What is needed
Among the lines of the material, copy those that hold the string "destination".

Provided records

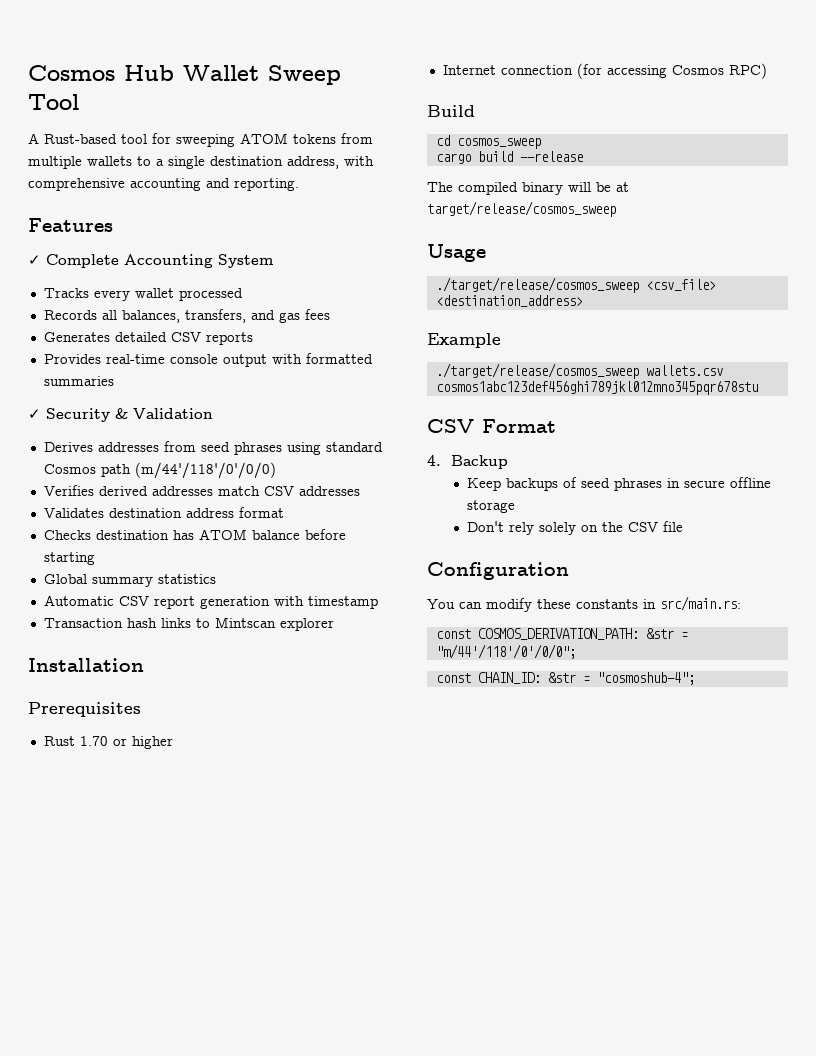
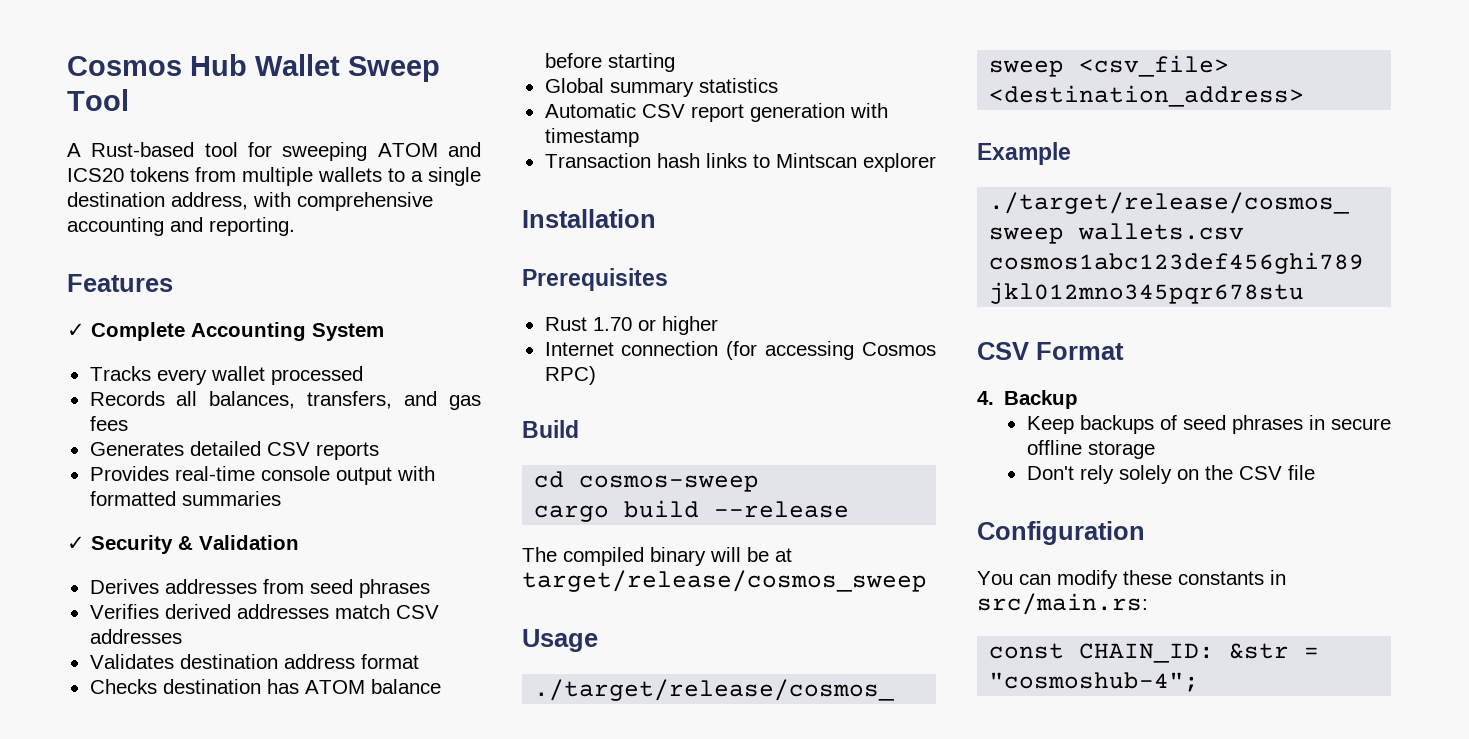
- A Rust-based tool for sweeping ATOM tokens from multiple wallets to a single destination address, with comprehensive accounting and reporting.
+ A Rust-based tool for sweeping ATOM and ICS20 tokens from multiple wallets to a single destination address, with comprehensive accounting and reporting.
- Derives addresses from seed phrases using standard Cosmos path (m/44'/118'/0'/0/0)
+ Derives addresses from seed phrases
- cd cosmos_sweep
+ cd cosmos-sweep
- const COSMOS_DERIVATION_PATH: &str = "m/44'/118'/0'/0/0";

Task solution
- A Rust-based tool for sweeping ATOM tokens from multiple wallets to a single destination address, with comprehensive accounting and reporting.
+ A Rust-based tool for sweeping ATOM and ICS20 tokens from multiple wallets to a single destination address, with comprehensive accounting and reporting.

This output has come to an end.